For most blacks, the opportunities that affirmative action affords outweigh any potential psychological threat. Many reason that once they are on the job or in the classroom, their performance can erase negative stereotypes. Moreover, while many barriers to black advancement have been shattered, few African Americans have penetrated the top levels of corporate management. A recent survey by Korn/Ferry International shows that white males still control at least 95% of the real power positions in corporate America.
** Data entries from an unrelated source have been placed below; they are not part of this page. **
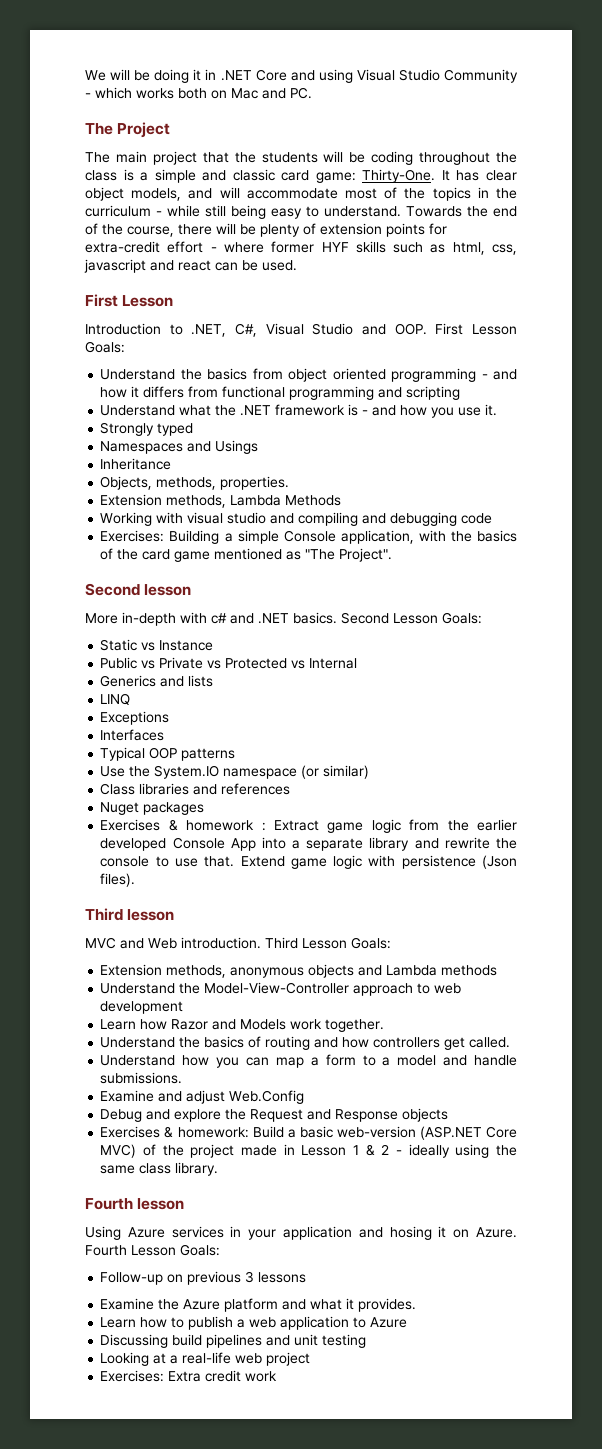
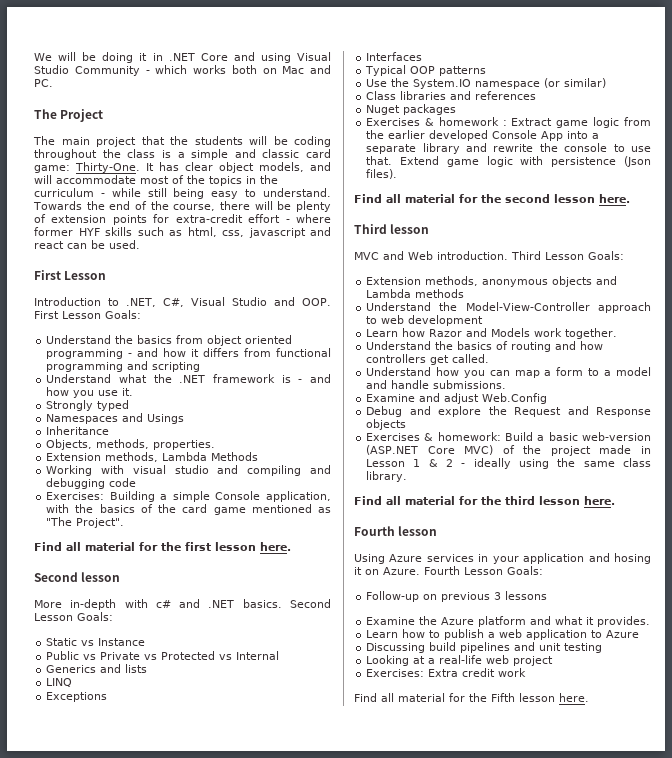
(393, 555) none -> [34,542,291,551] // Find all material for the first lesson here.
(136, 880) none -> [354,194,630,203] // Find all material for the second lesson here.
(219, 1169) none -> [354,496,615,505] // Find all material for the third lesson here.
(278, 1376) none -> [354,693,589,702] // Find all material for the Fifth lesson here.

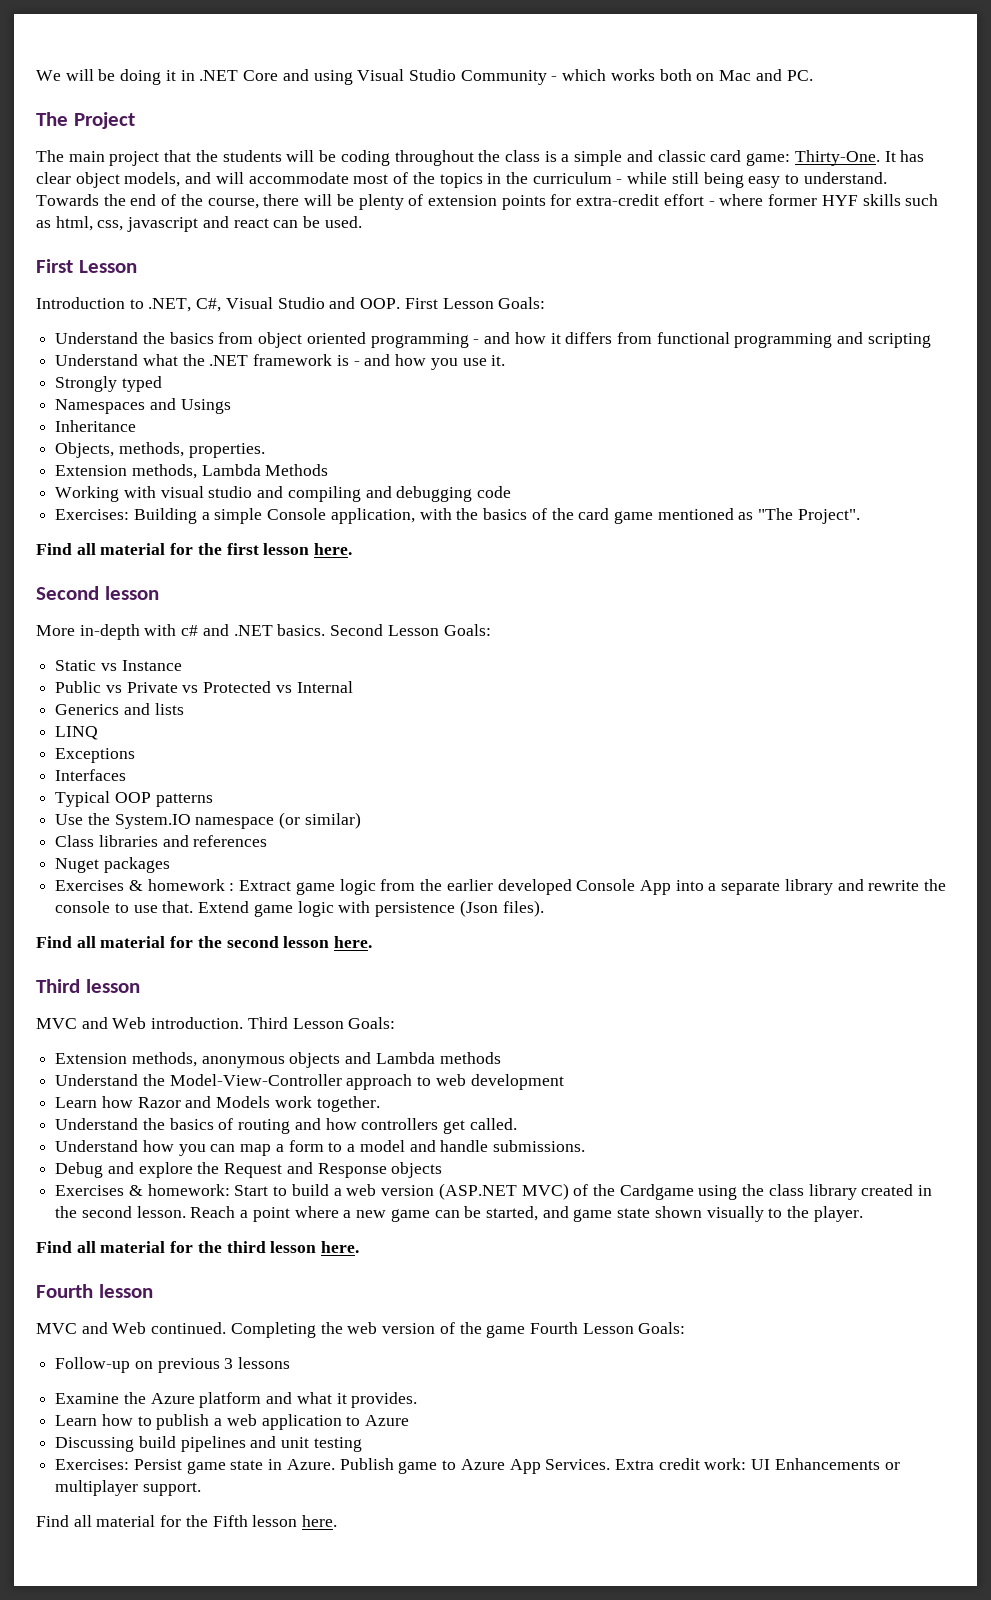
[366,393,548,404] // Examine and adjust Web.Config -> (585, 1146) none
[505,432,651,441] [366,445,651,456] [366,458,651,469] [366,471,408,482] Build a basic web-version (ASP.NET Core MVC) of the project made in Lesson 1 & 2 - ideally using the same class library. -> [234,1183,933,1200] [55,1206,863,1222] Start to build a web version (ASP.NET MVC) of the Cardgame using the class library created in the second lesson. Reach a point where a new game can be started, and game state shown visually to the player.
[354,553,651,564] [354,567,420,575] Using Azure services in your application and hosing it on Azure. -> [36,1322,526,1338] MVC and Web continued. Completing the web version of the game
[366,655,554,666] [366,668,527,677] Looking at a real-life web project // Exercises: Extra credit work -> [55,1458,900,1474] [55,1480,201,1496] Exercises: Persist game state in Azure. Publish game to Azure App Services. Extra credit work: UI Enhancements or multiplayer support.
Faced with white opposition and their own misgivings about affirmative action, a growing number of blacks would prefer to moot the argument by expanding opportunities for all Americans, whatever their color. They believe that instead of fighting for a fair share of the crumbs from a shrinking economic pie, blacks should concentrate their energy on making the pie big enough to guarantee a slice for everyone. That would require improving schools so that every child could obtain the skills needed to be competitive in the labor market, a thriving economy that could provide a job for everyone who wants to work, and more access to capital markets for minorities who want to < start their own businesses. Meeting those tasks is more difficult than parceling out opportunities according to a racial formula, but in the long run more worthwhile.